- Theatrical poster
- Directed by: Edward Ludwig
- Written by: Sidney Buchman Harry Sauber Jack Kirkland John Howard Lawson (uncredited adaptation)
- Story by: Joseph Krumgold
- Produced by: Everett Riskin
- Starring: Jean Arthur Joel McCrea
- Cinematography: Henry Freulich
- Edited by: Otto Meyer
- Music by: William Grant Still
- Distributed by: Columbia Pictures Corporation
- Release date: October 8, 1936;
- Running time: 73 minutes
- Country: United States
- Language: English

= Adventure in Manhattan =

1936 film by Edward Ludwig

Adventure in Manhattan (UK title: Manhattan Madness) is a 1936 American screwball comedy thriller film directed by Edward Ludwig and starring Jean Arthur and Joel McCrea. The screenplay was written by Sidney Buchman, Harry Sauber, Jack Kirkland, and John Howard Lawson (uncredited adaptation). The story was written by Joseph Krumgold, suggested by the novel Purple and Fine Linen by May Edginton (spelled as Edington in the film). The supporting cast features Reginald Owen and Thomas Mitchell, and the film was a Columbia Pictures production.

==Plot==
Robbers steal the "Koor-Hal Ruby", killing four in the process, and elude the police. Newspaper managing editor Phil Bane sends for conceited crime writer/criminologist George Melville to write stories and boost his circulation. Melville claims the crime was masterminded by Andre Berlea, a man thought to have died four years before. He predicts to reporters that Berlea will next steal the Sunburst Diamond and kill the only witness, a butler, to the ruby theft. Seconds later, they receive news that a butler has been murdered.
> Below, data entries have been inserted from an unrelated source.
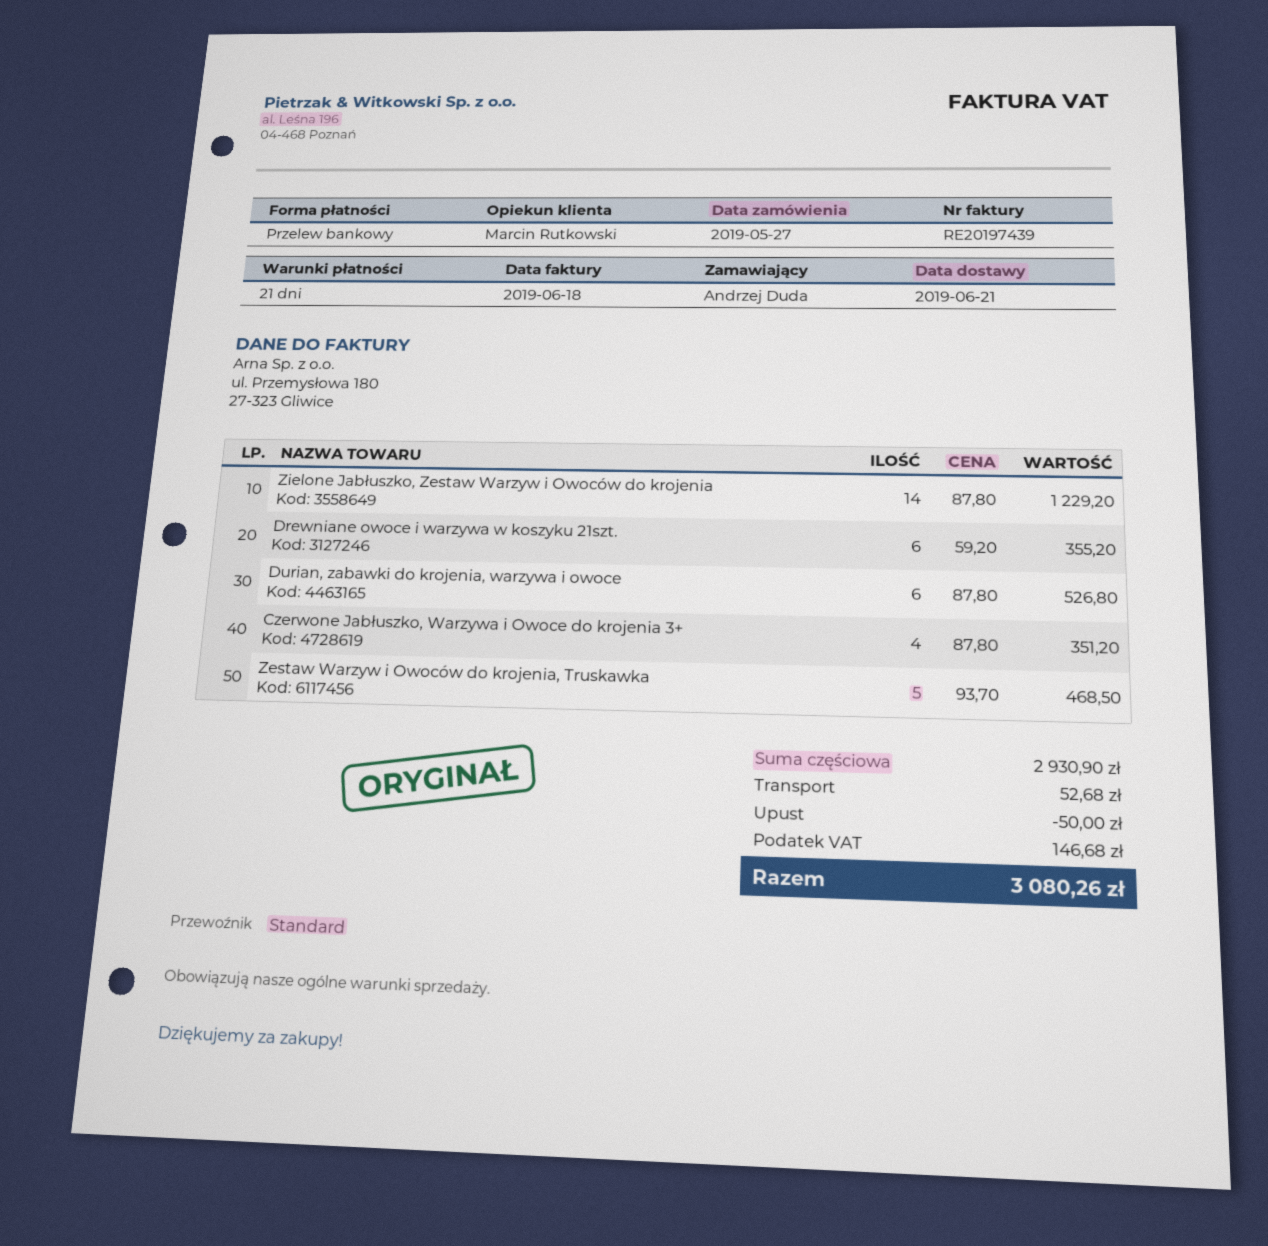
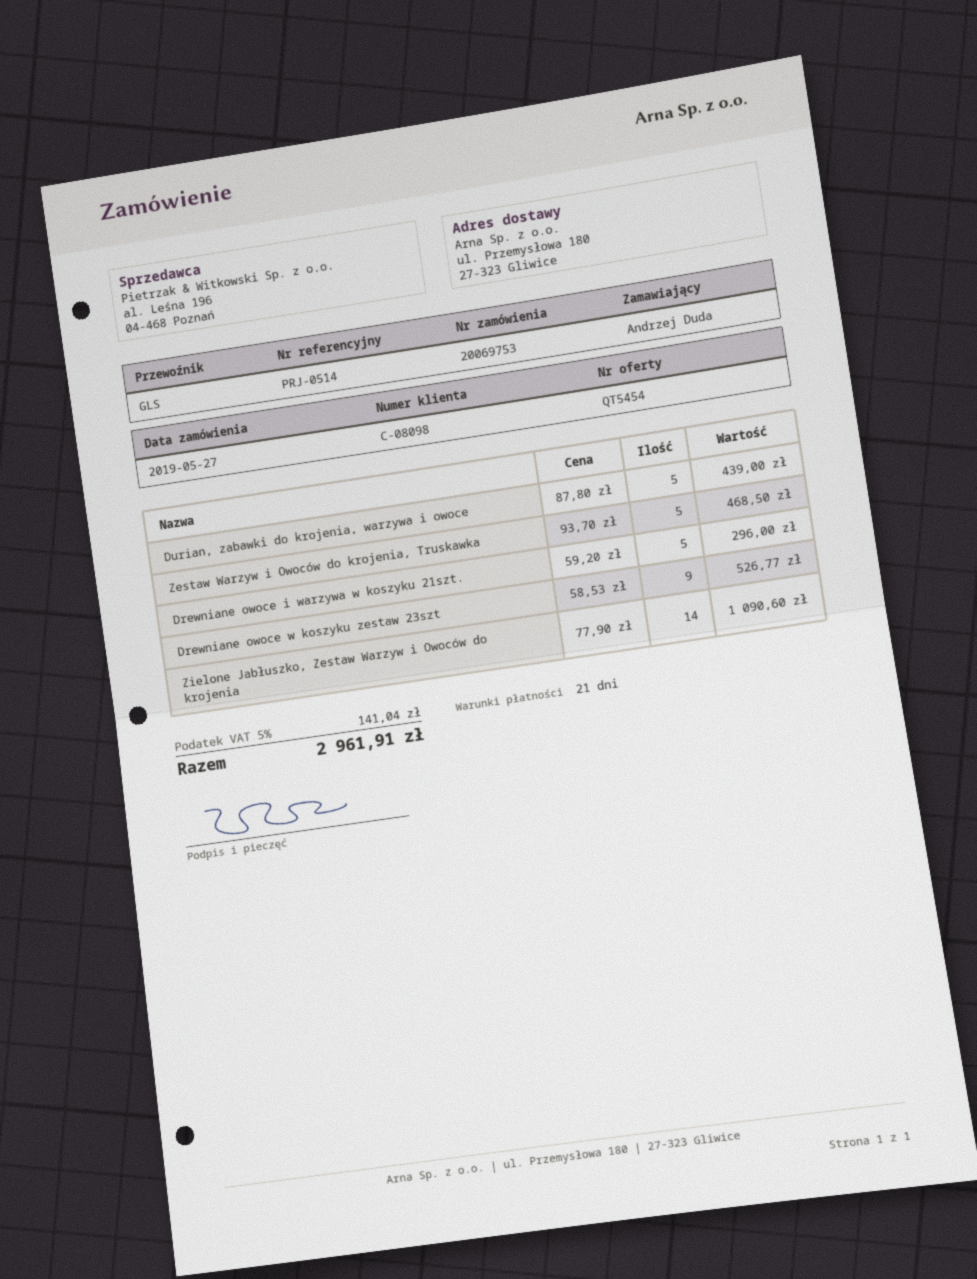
shipping method: standard -> GLS
Zielone Jabłuszko, Zestaw Warzyw i Owoców do krojenia: 14 x 87.80 = 1229.20 -> 14 x 77.90 = 1090.60
Drewniane owoce i warzywa w koszyku 21szt.: 6 x 59.20 = 355.20 -> 5 x 59.20 = 296.00
Durian, zabawki do krojenia, warzywa i owoce: 6 x 87.80 = 526.80 -> 5 x 87.80 = 439.00
Czerwone Jabłuszko, Warzywa i Owoce do krojenia 3+: 4 x 87.80 = 351.20 -> none
Drewniane owoce w koszyku zestaw 23szt: none -> 9 x 58.53 = 526.77
discount: 50.00 -> none
shipping: 52.68 -> none
tax: 146.68 -> 141.04
total: 3080.26 -> 2961.91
On his way to see Bane, Melville is about to give a female panhandler some money when he is distracted by a car accident. The woman takes the opportunity to steal his wallet. He follows her to a beauty salon. When she emerges, after a complete makeover, she begs him not to do anything until after 8 o'clock. Over dinner, she explains that she ran away from her cruel husband with another man, from whom she later separated. Her ex-husband is finally letting her see her daughter, who turned four that day, and she needed the money to make herself presentable. They drive to a fancy mansion. Mrs. Northrop faints when she is shown a coffin; Mr. Northrop explains that the child died two days before. However, all is not as it seems. It turns out to be an elaborate practical joke on Melville concocted by the reporters; one of them is writing a play, Fury's Road, and Claire Peyton ("Mrs. Northrop") is the star. Mr. Northrop was played by the producer, Blackton Gregory.

Minutes later, they learn that a famous painting has been stolen from next door. Gregory savors his latest acquisition in secret. When a henchman suggests getting rid of Melville, Gregory turns him down. Having found a worthy foe, he will not do something so crude. He goes to see Melville and hires him to help with the play. He asks why Melville is so sure that Berlea is alive. Melville explains that he believes that Berlea has a compulsion to own beautiful things. Before he "died", he tried to buy three such objects, but was turned down. Now two of them have been stolen. Melville predicts that the third, the Starburst Diamond, will be purloined on Saturday at 11 pm. Bane has faith in him and keeps his staff after hours and notifies the authorities, who set up a stakeout at the bank where the jewel is stored. When the deadline passes without anything happening, Bane fires Melville. Melville agrees to go to Gregory's retreat for a rest.

Gregory's men have dug a tunnel between the theater where the play, set on the front lines of World War I, will be performed and the bank. At the premiere, when mock explosions and firing are set off in a battle scene, they blast their way into the vault. When Peyton discovers the theft, she fears for Melville's life. However, Melville has been one step ahead of his nemesis, and later that night captures Gregory/Berlea. Furious at being fooled, she makes her own prediction: "to make him suffer for the rest of his life" ... by marrying him.

==Cast==
- Jean Arthur as Claire Peyton
- Joel McCrea as George Melville
- Reginald Owen as Blackton Gregory
- Thomas Mitchell as Phil Bane
- Victor Kilian as Mark Gibbs
- John Gallaudet as McGuire
- Emmett Vogan as Lorimer
- George Cooper as Duncan
- Herman Bing as Otto
- Robert Warwick as Phillip

==Reception==
Frank Nugent described the film in The New York Times as "a lightweight and moderately diverting mystery tale which hurdles its absurdities with the greatest of ease and will be forgotten almost as soon as it fades from the screen." In a 2011 article, Dave Kehr called it "a tedious mystery comedy, which opens with an astonishingly tasteless practical joke involving a dead child".

==Home media==
The film is available on DVD as part of the Jean Arthur Comedy Collection, released by Sony Pictures Home Entertainment.